Why are we vaccinating badgers?
Bovine Tuberculosis (bTB), caused by the bacteria Mycobacterium bovis (M. bovis) is a major disease of cattle in many countries around the world. It is one of the most difficult and intractable animal health challenges the livestock sector in England faces today, causing considerable trauma for farmers and costing taxpayers over £100 million every year.
One of the many challenges with controlling M. bovis is the fact that the bacteria can also infect a wide range of wild mammal species. In the UK, it is the badger (Meles meles) which is the principal wildlife host for M. bovis, although wild deer may also play a role in some locations. Badger vaccination uses the BadgerBCG vaccine and aims to control the disease in badger populations, leading to healthier badger populations and reducing onward disease risks to cattle.

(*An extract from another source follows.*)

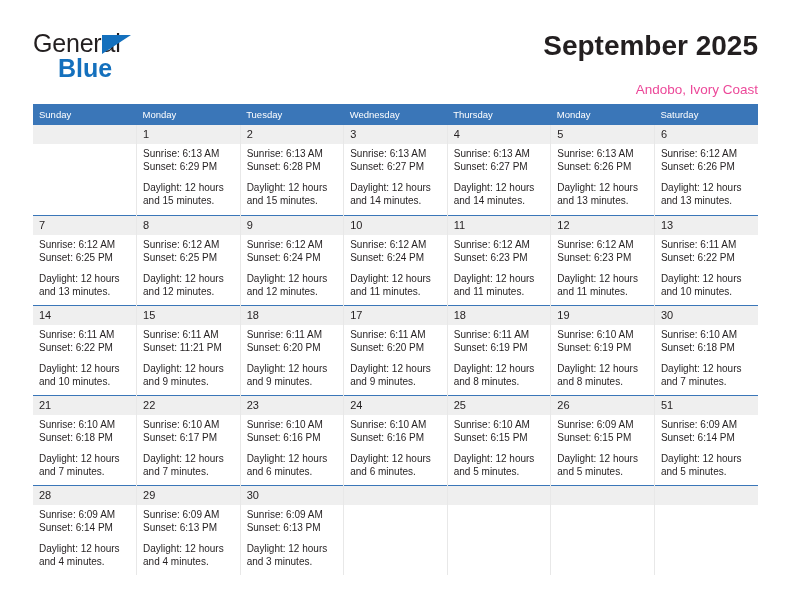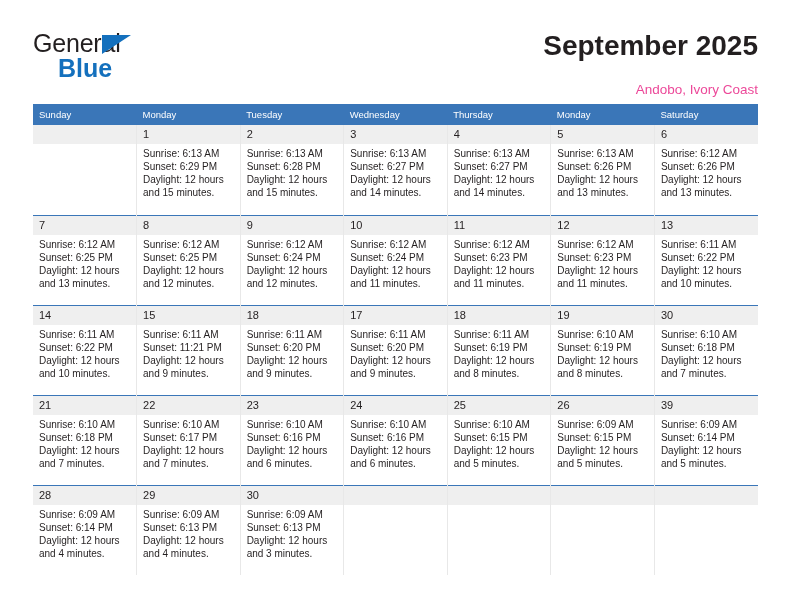"Daylight: 12 hours and 15" .detail .daylight { margin-top: none -> 8px }
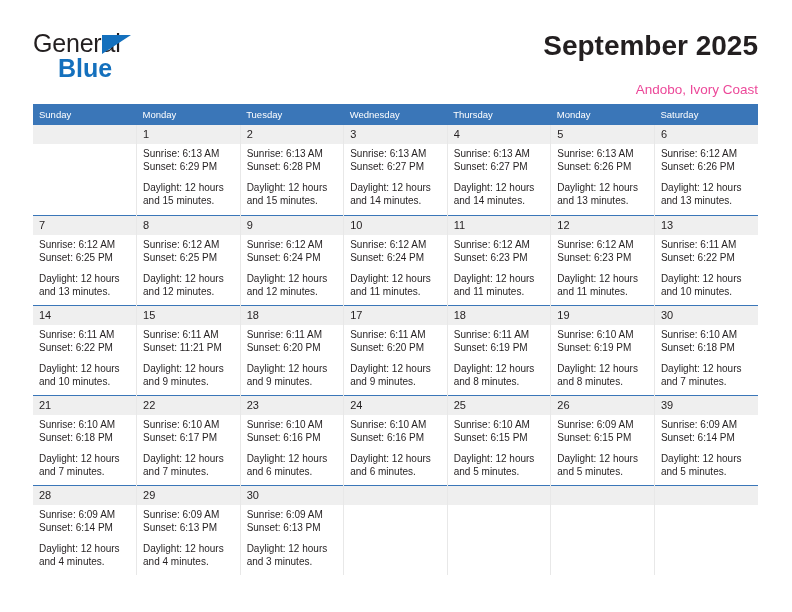"39" span.daynum { text: 39 -> 51 }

How do we vaccinate badgers?
The first important point to note is that badgers are a protected species, so vaccination requires a licence from Defra and Natural England with all trappers and vaccinators required to undertake specific training. As with most wildlife management, the first step is to undertake a survey, to map areas of activity (badger setts; latrines and runs) which provides data on badger distribution and abundance. Vaccination takes place during the season (1st May -31st Nov), with the vaccination process itself taking 2-3 weeks at each farm or vaccination site. The first stage of the process is burying bait (peanuts) in a series of ‘bait points’ close to areas of activity mapped in the earlier survey. Once this bait is being taken by badgers, cage traps are deployed and then pre-baited for several days, effectively training the badgers to enter the traps and take the bait. Once cages are regularly being hit, the traps are set to catch and checked at first light the following morning. The welfare of any trapped badgers is assessed to ensure the badger is safe to vaccinate, the vaccine is then administered via intramuscular injection into the back leg. All vaccinated badgers are given a fur clip and a spray of stock marker as a temporary mark to indicate they have been vaccinated. After another brief welfare assessment (to ensure there are no adverse reactions) the animal is released. Badgers are not knocked out or anaesthetised, instead the whole process is conducted through the bars of the cage trap. Some animals can become agitated in the trap, but often the badgers are quite calm or even asleep during the vaccination process.
What does the science say about badger vaccination?
There is good scientific evidence that vaccination significantly reduces the likelihood that badgers will become infected with M. bovis. In rigorous captive trials, vaccination has been shown to reduce the progression and severity of infection, leading to fewer TB lesions and reduced excretion of the bacteria. Field trials demonstrate that a large proportion of the badger population can be trapped and vaccinated. This will act to disrupt transmission, reducing the number of animals which are susceptible to infection and the likelihood they will spread the disease further. Vaccination of more than one third of adult badgers has also shown to reduce the likelihood that unvaccinated cubs become infected, which is evidence of ‘herd immunity’. Badger vaccination programmes typically run for four years such that coverage (the percentage of badgers vaccinated) will gradually increase over time. The vaccine therefore helps to keep TB free badger populations and also will drive down disease in populations where the disease already exists.
Fewer infected badgers in the landscape is good for badgers, and it can only be a good thing for cattle. Mathematical models looking at different options for wildlife control confirm that badger vaccine leads to fewer TB outbreaks in cattle, but proving this in the field is a challenge, partly because vaccination programmes in the UK so far have been relatively small scale. However, badger vaccination is steadily increasing in England with several large initiatives, including APHA delivered vaccination in several post-cull areas and a Defra funded project in East Sussex, supporting the local farming community to deliver vaccination over an area of 250km2. Large scale badger vaccination trials have also been conducted in Ireland and the results look quite encouraging. Badgers have been culled for many years in Ireland, but in several counties they conducted a trial to compare badger vaccination and badger culling over large areas. Both culling and vaccination were deemed to be equally effective at maintaining low TB rates in cattle and this has led to an increase in badger vaccination across the country. In England, we are moving to the next phase of our long-term strategy which will focus on widescale badger vaccination as the primary TB control measure in badgers. There are challenges to making this change, relating to the logistics of the process and to how badger vaccination is often perceived. Badger vaccination provides another tool in the toolbox of controls to reduce TB in cattle. As vaccination increases in the UK this will lead to more data, more evidence and increased awareness of the role it can play.